# I am so confused



## Rlc307 (Jan 14, 2018)

My husband and I have been separated since October. We have always had a great relationship. We play, we laugh and we do not get bored with each other. But him and I were raised in different settings. To make it short, he grew up in a household where his parents continually give as "unconditional love" so he's never faced real consequences. Also, because he cannot live up to what his dad accomplished (his dad supports the family 100%), he has lied in the past about financial issues just to put a band aid on things.

In October his grandmother passed away and he took it extremely hard and had an emotional crisis. I came home three times to his closet emptied out and him saying we were through, but then he always came back. We decided to separate while he gets his life on track. He's currently going to school on the weekends. Between school, finding a career and helping the family with the grief of cleaning out his grandmother's house I told him that I will be there for him emotionally but I can't see him until he can put 100% into our marriage.

We had plans to repair his credit report and he has claimed he paid off a credit card but won't show me, claiming he has some sort of emotional problem. He claims he was let go from his job a few days ago but wouldn't produce a pay stub and we have separate accounts. I just don't understand. 

He has changed his mailing address but won't take the items that he has here. He says he wants to work on things and is always here if we need anything. Maybe he's waiting to be finished with school to show me he's ready when he can be a provider?


----------



## MJJEAN (Jun 26, 2015)

I don't understand, either. Why do you want to be married to a "man" who has never faced consequences, lies, is financially irresponsible, is unemployed, carrying debt, not actually committed to the marriage, and has "emotional problems"?

Thank the Lord for the separation so early in the marriage and before children, file for the divorce, and seek out an actual grown up to be your mate.


----------



## WilliamM (Mar 14, 2017)

Although, you don't say how old you and he are, or how long you have been married.

I think his refusal to show proof is extremely troubling. Which means he has shown proof it is a lie.

I have heard people bluster and yell that no one has a right to intrude, but the truth is if you want someone to believe there's a pink elephant in the room, open the door and show 'em. I would say until our husband can calmly show you documentation of every little thing, with no issues, please consider what he says to be lies.

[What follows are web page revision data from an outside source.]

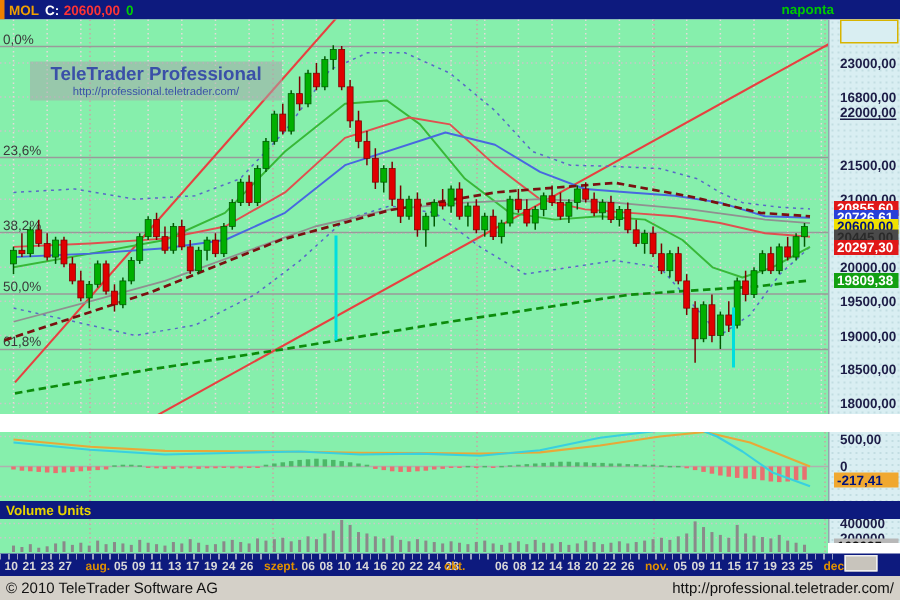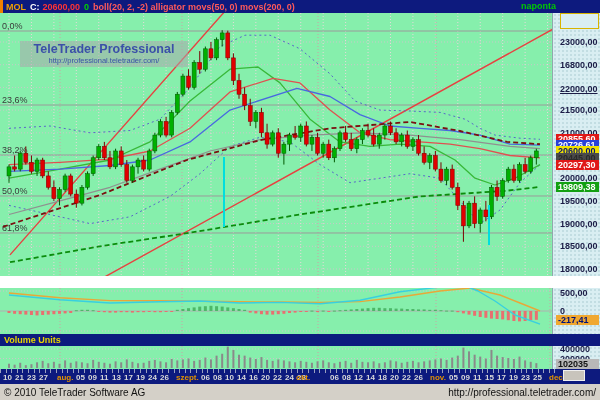--- a/index.html
+++ b/index.html
@@ -53,21 +53,20 @@
 <body>
 
 <div id="app">
 
   <div id="hdr">
     <span class="stripe"></span>
     <span class="sym">MOL</span>
     <span class="clbl">C:</span>
     <span class="cval">20600,00</span>
     <span class="chg">0</span>
-    <span class="inds">boll(20, 2, -2) alligator movs(50, 0) movs(200, 0)</span>
     <span class="intv">naponta</span>
   </div>
 
   <div class="pane" style="top:13px;height:263px;width:552px;">
     <svg id="mainsvg" width="552" height="263">
         <line x1="0" x2="552" y1="29" y2="29" stroke="#c8c8c8" stroke-dasharray="1 2"></line>
         <line x1="0" x2="552" y1="51.7" y2="51.7" stroke="#c8c8c8" stroke-dasharray="1 2"></line>
         <line x1="0" x2="552" y1="74.4" y2="74.4" stroke="#c8c8c8" stroke-dasharray="1 2"></line>
         <line x1="0" x2="552" y1="97.10000000000001" y2="97.10000000000001" stroke="#c8c8c8" stroke-dasharray="1 2"></line>
         <line x1="0" x2="552" y1="119.80000000000001" y2="119.80000000000001" stroke="#c8c8c8" stroke-dasharray="1 2"></line>
@@ -321,21 +320,21 @@
         <line x1="489" x2="489" y1="191.98600000000002" y2="231.98340000000002" stroke="#00dede" stroke-width="2"></line>
       </svg>
     <div id="wm">
       <div class="t">TeleTrader Professional</div>
       <div class="u">http://professional.teletrader.com/</div>
     </div>
   </div>
   <div class="axis" id="paxis" style="top:13px;height:263px;">
       <div class="tick" style="top: 24px;">23000,00</div>
       <div class="tick" style="top: 46.7px;">16800,00</div>
-      <div class="tick" style="top: 71px; text-decoration: underline;">22000,00</div>
+      <div class="tick" style="top: 57px; text-decoration: underline;">22000,00</div>
       <div class="tick" style="top: 92.1px;">21500,00</div>
       <div class="tick" style="top: 114.8px;">21000,00</div>
       <div class="tick" style="top: 160.2px;">20000,00</div>
       <div class="tick" style="top: 182.9px;">19500,00</div>
       <div class="tick" style="top: 205.6px;">19000,00</div>
       <div class="tick" style="top: 228.3px;">18500,00</div>
       <div class="tick" style="top: 251px;">18000,00</div>
       <div class="tag" style="top: 121.338px; background: rgb(224, 24, 24); color: rgb(255, 255, 255);">20855,60</div>
       <div class="tag" style="top: 127.194px; background: rgb(40, 64, 216); color: rgb(255, 255, 255);">20726,61</div>
       <div class="tag" style="top: 132.96px; background: rgb(240, 224, 0); color: rgb(0, 18, 122);">20600,00</div>
@@ -562,21 +561,21 @@
         <rect x="496.07000000000005" y="9.65" width="2" height="12.35" fill="#8a8a8a"></rect>
         <rect x="501.68" y="11.075" width="2" height="10.925" fill="#8a8a8a"></rect>
         <rect x="507.29" y="12.025" width="2" height="9.975" fill="#8a8a8a"></rect>
         <rect x="512.9000000000001" y="12.975" width="2" height="9.025" fill="#8a8a8a"></rect>
         <rect x="518.51" y="10.6" width="2" height="11.4" fill="#8a8a8a"></rect>
         <rect x="524.12" y="14.4" width="2" height="7.6" fill="#8a8a8a"></rect>
         <rect x="529.73" y="15.825" width="2" height="6.175000000000001" fill="#8a8a8a"></rect>
         <rect x="535.34" y="17.155" width="2" height="4.844999999999999" fill="#8a8a8a"></rect>
       </svg>
   </div>
-  <div class="axis" id="vaxis" style="top:346px;height:33px;">
+  <div class="axis" id="vaxis" style="top:346px;height:16px;">
       <div class="tick" style="top: -2px;">400000</div>
       <div class="tick" style="top: 7.5px;">200000</div>
       <div class="tag" style="top: 13px; background: rgb(184, 184, 184); color: rgb(17, 17, 17);">102035</div>
     </div>
 
   <div id="taxis">
     <div class="ticks"></div>
   <span style="left: 3px;">10</span>
       <span style="left: 15px;">21</span>
       <span style="left: 27px;">23</span>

Lies are, unfortunately, very common in life.


----------



## EleGirl (Dec 3, 2011)

How old are the two of you?

How long have you been married?

Do you have any children? If so, how many and what are their ages?

The additional info will help.

While you thought your marriage was good, it's pretty clear that he did not. People don't leave a marriage when they are happy with it.

My take on it is that he's telling you that he has emotional problems because he needs something to tell you that is a cover. He does not want to tell you what he is really doing.

Where is he living? Who is he living with? How is he paying for his new living situation?

Your husband has abandoned you. If you have children he has abandoned your children as well.

Have you considered that he is most likely having an affair?


----------



## EleGirl (Dec 3, 2011)

Rlc307 said:


> Maybe he's waiting to be finished with school to show me he's ready when he can be a provider?


What degree is he going to school for? How much longer does he have till he finishes the degree?

If he wanted to be a provider, he would be doing that already.


----------